Task requirements: Begin with the line containing "width: 701px; height: 721px;" and copy each line exactly through the last line of the entries, inclusive.

Front-end code change data:

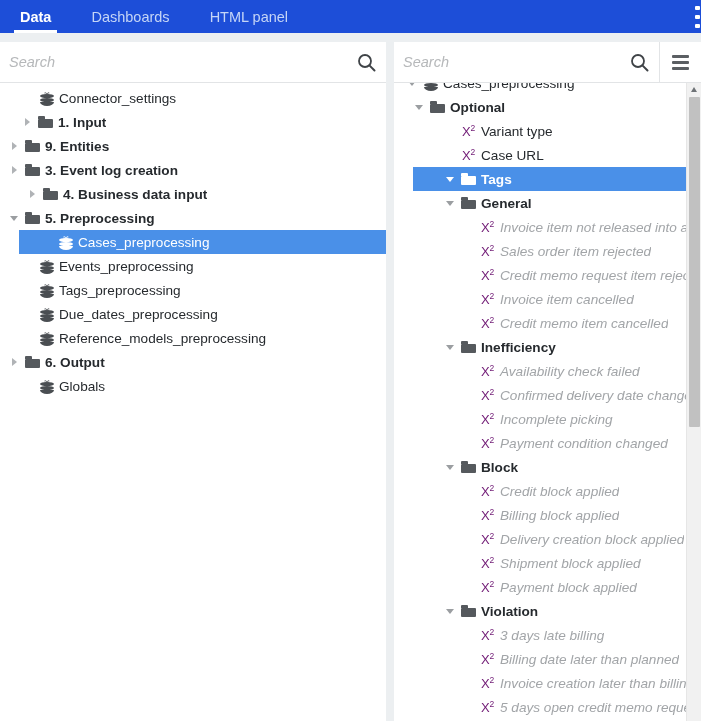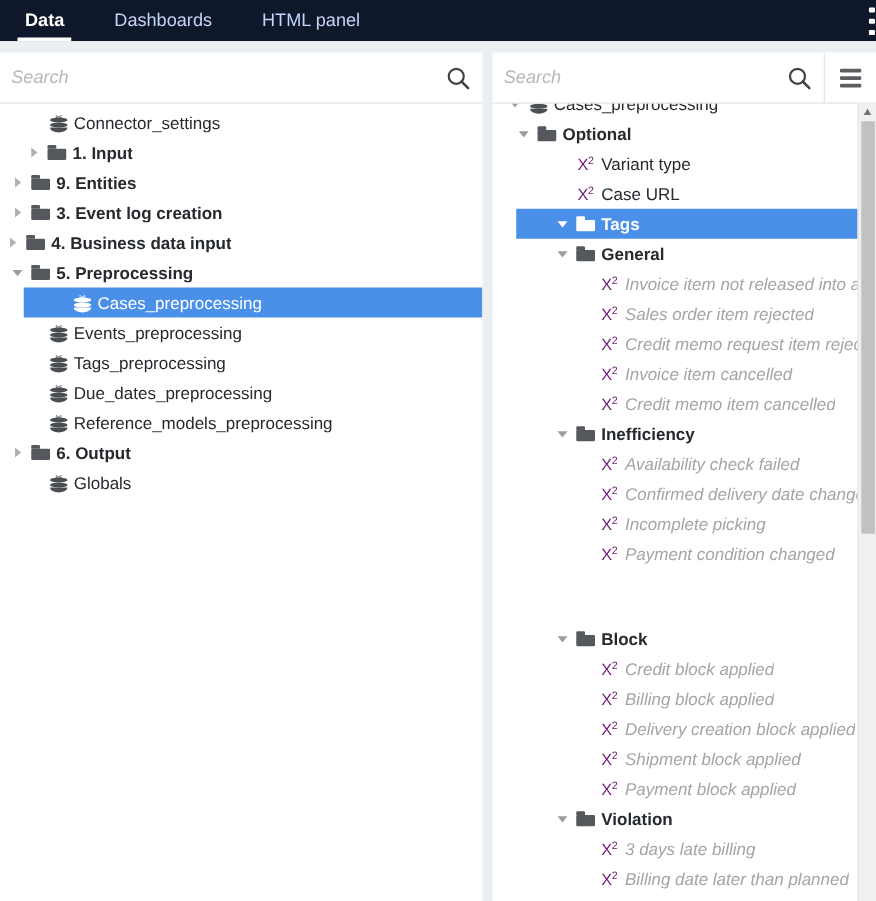--- a/index.html
+++ b/index.html
@@ -7,21 +7,21 @@
     width: 701px; height: 721px;
     overflow: hidden;
     font-family: "Liberation Sans", sans-serif;
     background: #ffffff;
   }
 
   
   .topbar {
     position: absolute; left: 0; top: 0;
     width: 701px; height: 33px;
-    background: #0f172a;
+    background: #1d4ed8;
     display: flex; align-items: stretch;
   }
   .nav-tab {
     position: relative;
     display: flex; align-items: center;
     padding: 0 20px;
     font-size: 14.5px;
     color: #c5d5f6;
     cursor: pointer;
     white-space: nowrap;
@@ -278,21 +278,21 @@
             <i class="tw-right"></i>
           </span>
           <span class="ico">
             <span class="folder-ico">
               <span class="tab"></span>
               <span class="body"></span>
             </span>
           </span>
           <span class="lbl">3. Event log creation</span>
         </div>
-        <div class="row folder" style="padding-left: 2px;">
+        <div class="row folder" style="padding-left: 24px;">
           <span class="twisty">
             <i class="tw-right"></i>
           </span>
           <span class="ico">
             <span class="folder-ico">
               <span class="tab"></span>
               <span class="body"></span>
             </span>
           </span>
           <span class="lbl">4. Business data input</span>
@@ -547,21 +547,21 @@
             </span>
             <span class="lbl">Incomplete picking</span>
           </div>
           <div class="row leafattr" style="padding-left: 67px;">
             <span class="twisty"></span>
             <span class="ico">
               <span class="x2">X<sup>2</sup></span>
             </span>
             <span class="lbl">Payment condition changed</span>
           </div>
-          <div class="row folder" style="padding-left: 48px; margin-top: 44px;">
+          <div class="row folder" style="padding-left: 48px;">
             <span class="twisty">
               <i class="tw-down"></i>
             </span>
             <span class="ico">
               <span class="folder-ico">
                 <span class="tab"></span>
                 <span class="body"></span>
               </span>
             </span>
             <span class="lbl">Block</span>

The answer:
     width: 701px; height: 721px;
     overflow: hidden;
     font-family: "Liberation Sans", sans-serif;
     background: #ffffff;
   }
 
   
   .topbar {
     position: absolute; left: 0; top: 0;
     width: 701px; height: 33px;
-    background: #0f172a;
+    background: #1d4ed8;
     display: flex; align-items: stretch;
   }
   .nav-tab {
     position: relative;
     display: flex; align-items: center;
     padding: 0 20px;
     font-size: 14.5px;
     color: #c5d5f6;
     cursor: pointer;
     white-space: nowrap;
@@ -278,21 +278,21 @@
             <i class="tw-right"></i>
           </span>
           <span class="ico">
             <span class="folder-ico">
               <span class="tab"></span>
               <span class="body"></span>
             </span>
           </span>
           <span class="lbl">3. Event log creation</span>
         </div>
-        <div class="row folder" style="padding-left: 2px;">
+        <div class="row folder" style="padding-left: 24px;">
           <span class="twisty">
             <i class="tw-right"></i>
           </span>
           <span class="ico">
             <span class="folder-ico">
               <span class="tab"></span>
               <span class="body"></span>
             </span>
           </span>
           <span class="lbl">4. Business data input</span>
@@ -547,21 +547,21 @@
             </span>
             <span class="lbl">Incomplete picking</span>
           </div>
           <div class="row leafattr" style="padding-left: 67px;">
             <span class="twisty"></span>
             <span class="ico">
               <span class="x2">X<sup>2</sup></span>
             </span>
             <span class="lbl">Payment condition changed</span>
           </div>
-          <div class="row folder" style="padding-left: 48px; margin-top: 44px;">
+          <div class="row folder" style="padding-left: 48px;">
             <span class="twisty">
               <i class="tw-down"></i>
             </span>
             <span class="ico">
               <span class="folder-ico">
                 <span class="tab"></span>
                 <span class="body"></span>
               </span>
             </span>
             <span class="lbl">Block</span>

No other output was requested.